▸ **Source material**
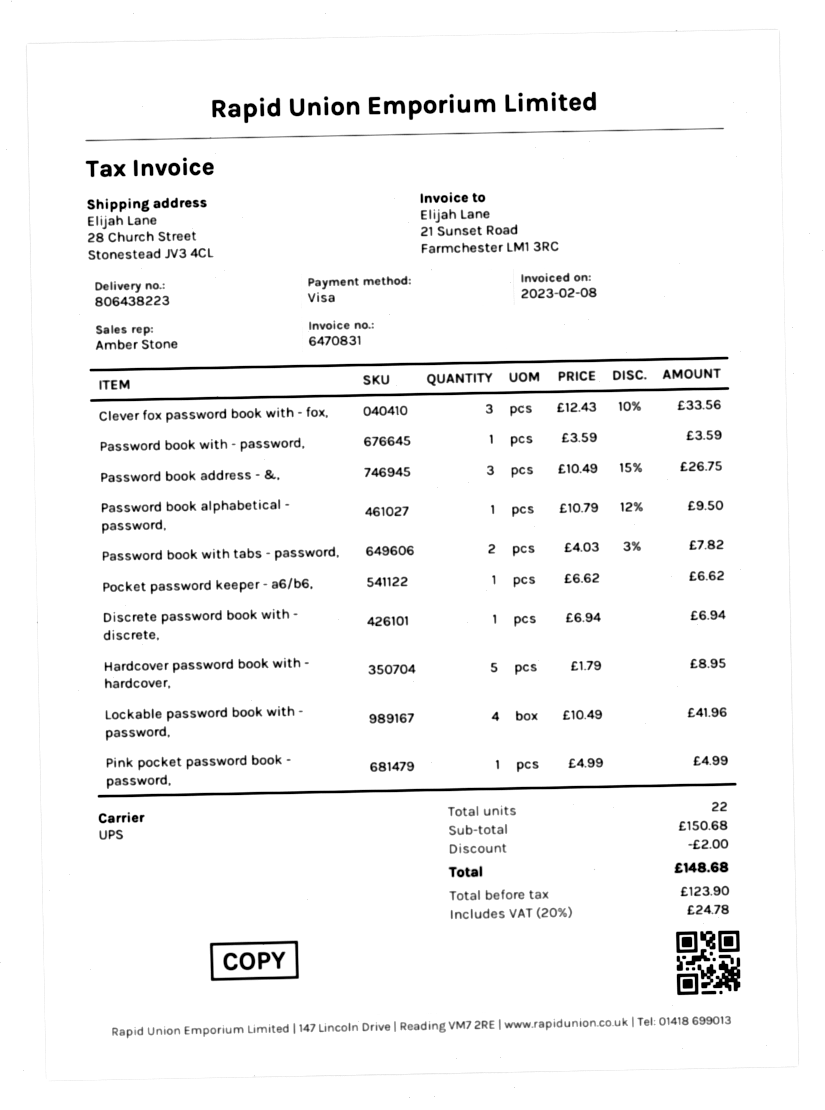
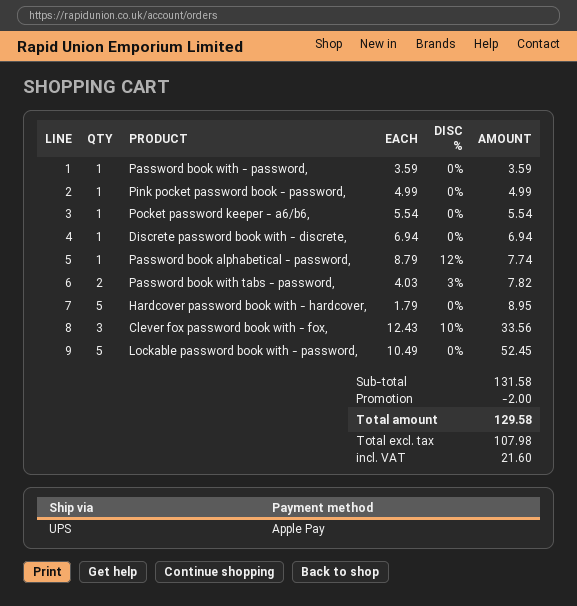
payment method: Visa -> Apple Pay
Password book address - &,: 3 x 10.49 - 15% = 26.75 -> none
Password book alphabetical - password,: 1 x 10.79 - 12% = 9.50 -> 1 x 8.79 - 12% = 7.74
Pocket password keeper - a6/b6,: 1 x 6.62 = 6.62 -> 1 x 5.54 = 5.54
Lockable password book with - password,: 4 x 10.49 = 41.96 -> 5 x 10.49 = 52.45
subtotal: 150.68 -> 131.58
net: 123.90 -> 107.98
tax: 24.78 -> 21.60
total: 148.68 -> 129.58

▸ **Exercise requirements**
Every line of the material must be returned exactly; leave the images out.

▸ **Solved problem**
payment method: Visa -> Apple Pay
Password book address - &,: 3 x 10.49 - 15% = 26.75 -> none
Password book alphabetical - password,: 1 x 10.79 - 12% = 9.50 -> 1 x 8.79 - 12% = 7.74
Pocket password keeper - a6/b6,: 1 x 6.62 = 6.62 -> 1 x 5.54 = 5.54
Lockable password book with - password,: 4 x 10.49 = 41.96 -> 5 x 10.49 = 52.45
subtotal: 150.68 -> 131.58
net: 123.90 -> 107.98
tax: 24.78 -> 21.60
total: 148.68 -> 129.58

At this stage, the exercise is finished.